*INSTRUCTIONS FOR THE TASK:*
Search the material below for lines containing the string "Apps", and copy every one you find.

*STORED DATA:*
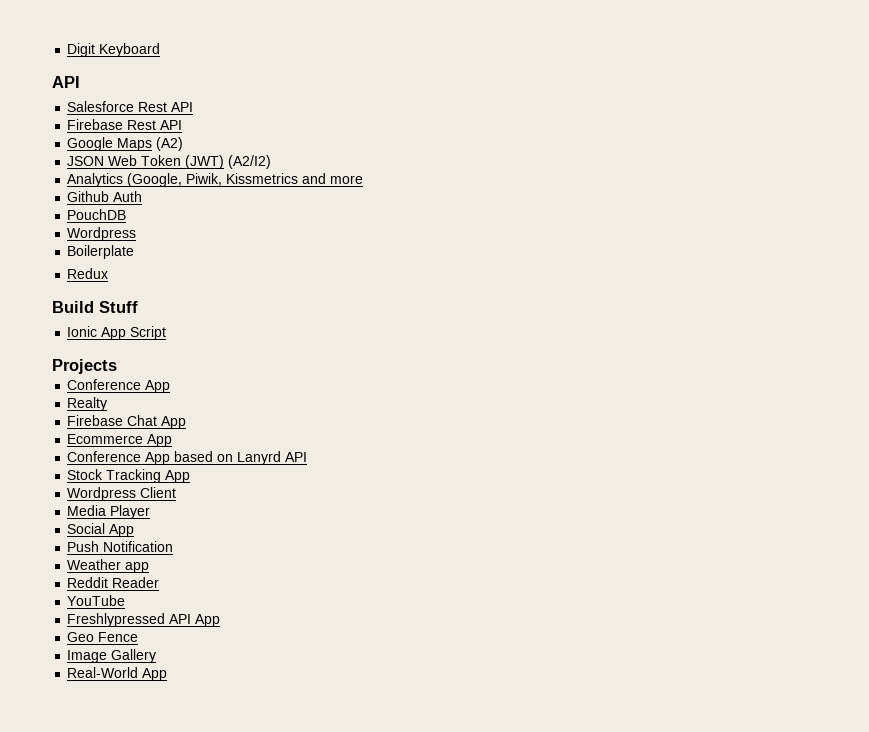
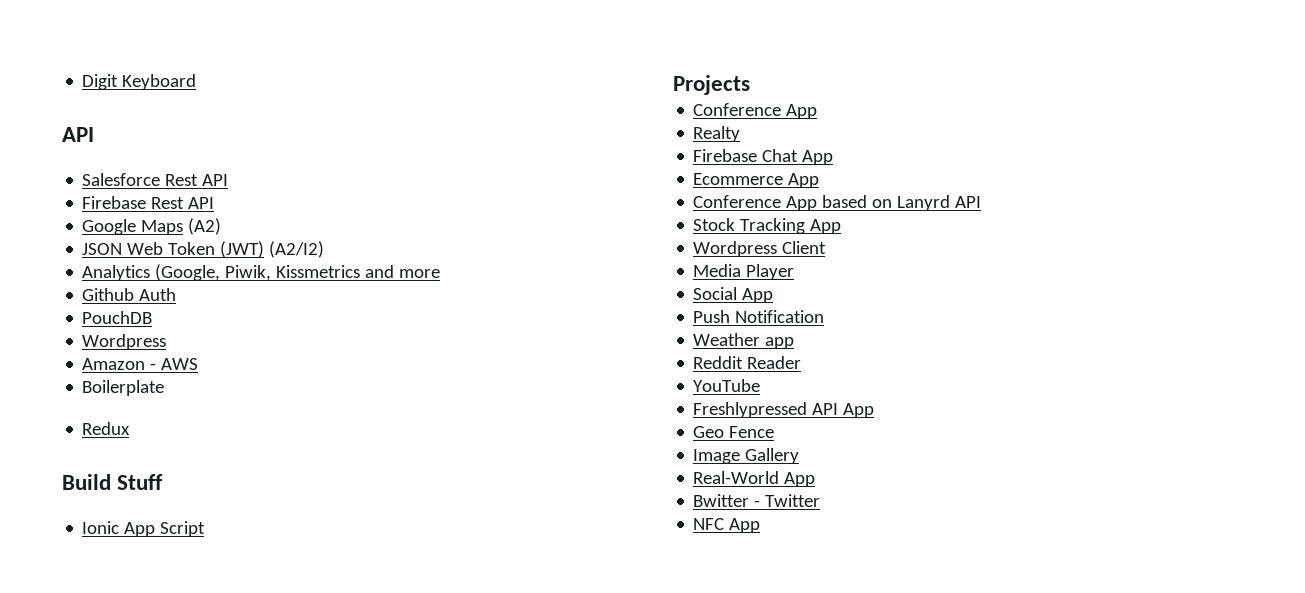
(137, 234) none -> [82,358,199,370] // Amazon - AWS
(168, 674) none -> [693,494,821,507] [693,518,761,533] // Bwitter - Twitter // NFC App

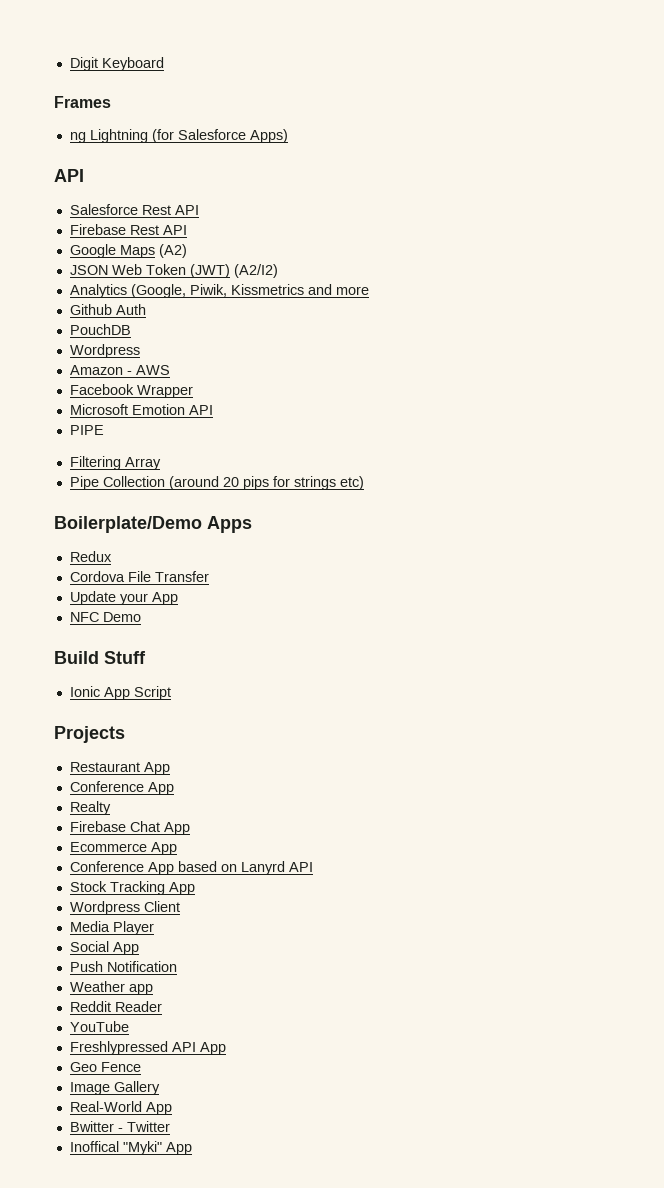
(197, 82) none -> [54,96,111,108] [69,129,288,143] // Frames // ng Lightning (for Salesforce Apps)
[82,380,165,396] [82,422,131,435] Boilerplate // Redux -> [69,384,193,398] [69,404,213,415] [69,425,104,435] [69,456,161,470] [69,476,364,490] [54,516,252,533] [69,551,112,562] [69,571,209,582] [69,591,178,605] [69,612,141,622] Facebook Wrapper // Microsoft Emotion API // PIPE // Filtering Array // Pipe Collection (around 20 pips for strings etc) // Boilerplate/Demo Apps // Redux // Cordova File Transfer // Update your App // NFC Demo
(750, 85) none -> [69,762,170,775] // Restaurant App
[693,518,725,530] NFC -> [69,1141,162,1155] Inoffical "Myki"

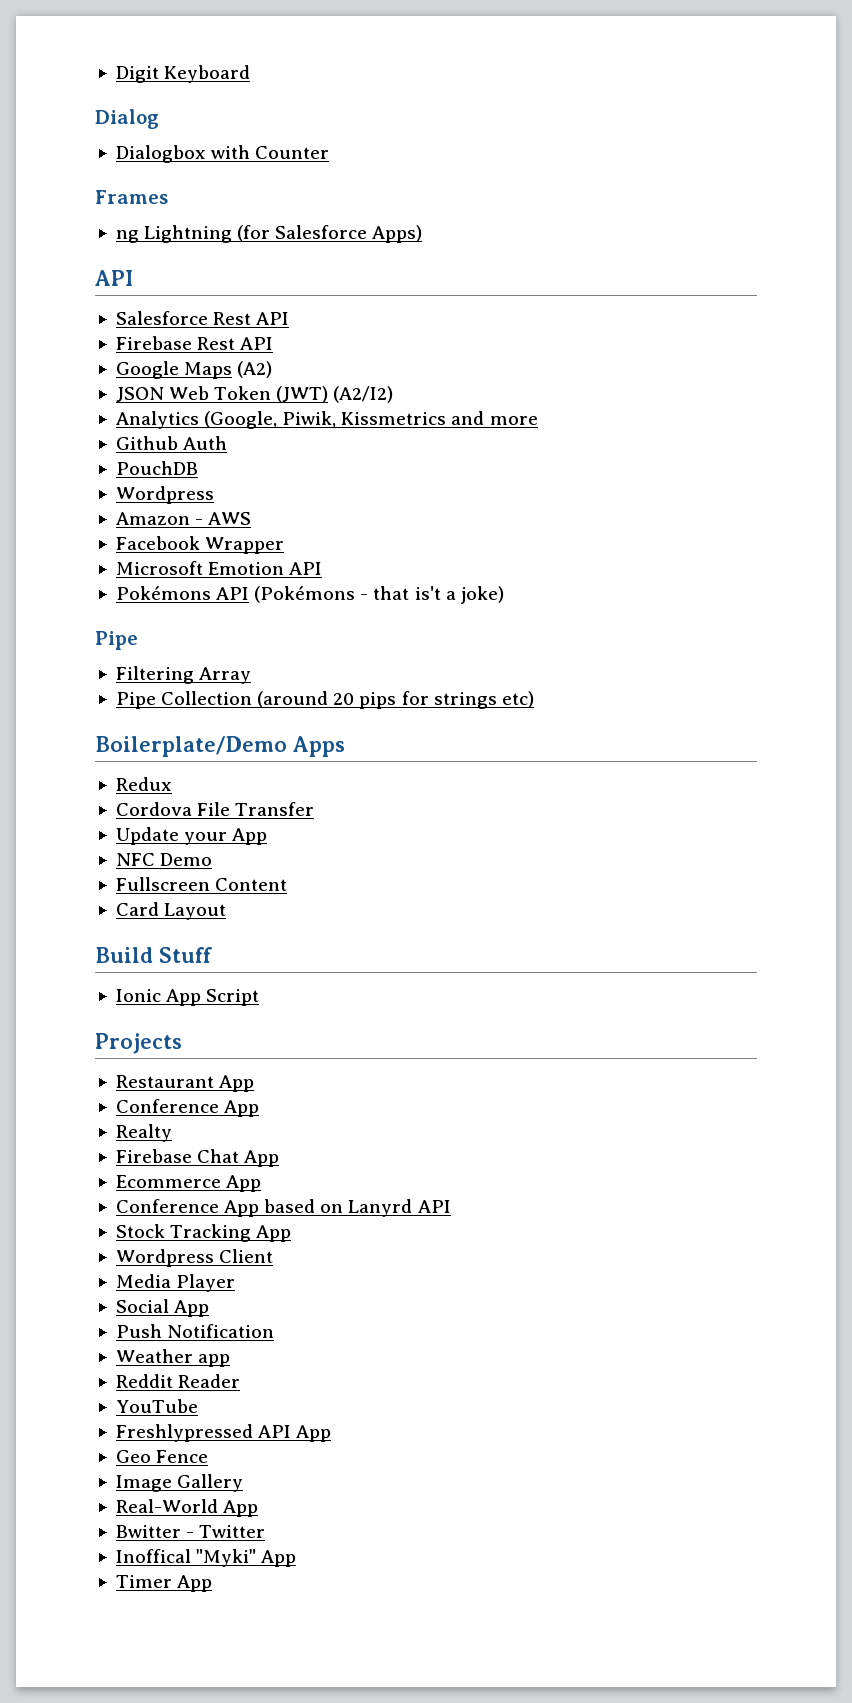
(164, 64) none -> [95,109,159,129] [115,145,330,163] // Dialog // Dialogbox with Counter
[69,425,104,435] PIPE -> [115,586,504,604] [95,631,138,650] Pokémons API (Pokémons - that is't a joke) // Pipe
(141, 617) none -> [115,877,288,891] [115,902,227,920] // Fullscreen Content // Card Layout
(192, 1148) none -> [115,1575,213,1592] // Timer App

*ANSWER FOR THIS EXERCISE:*
(197, 82) none -> [54,96,111,108] [69,129,288,143] // Frames // ng Lightning (for Salesforce Apps)
[82,380,165,396] [82,422,131,435] Boilerplate // Redux -> [69,384,193,398] [69,404,213,415] [69,425,104,435] [69,456,161,470] [69,476,364,490] [54,516,252,533] [69,551,112,562] [69,571,209,582] [69,591,178,605] [69,612,141,622] Facebook Wrapper // Microsoft Emotion API // PIPE // Filtering Array // Pipe Collection (around 20 pips for strings etc) // Boilerplate/Demo Apps // Redux // Cordova File Transfer // Update your App // NFC Demo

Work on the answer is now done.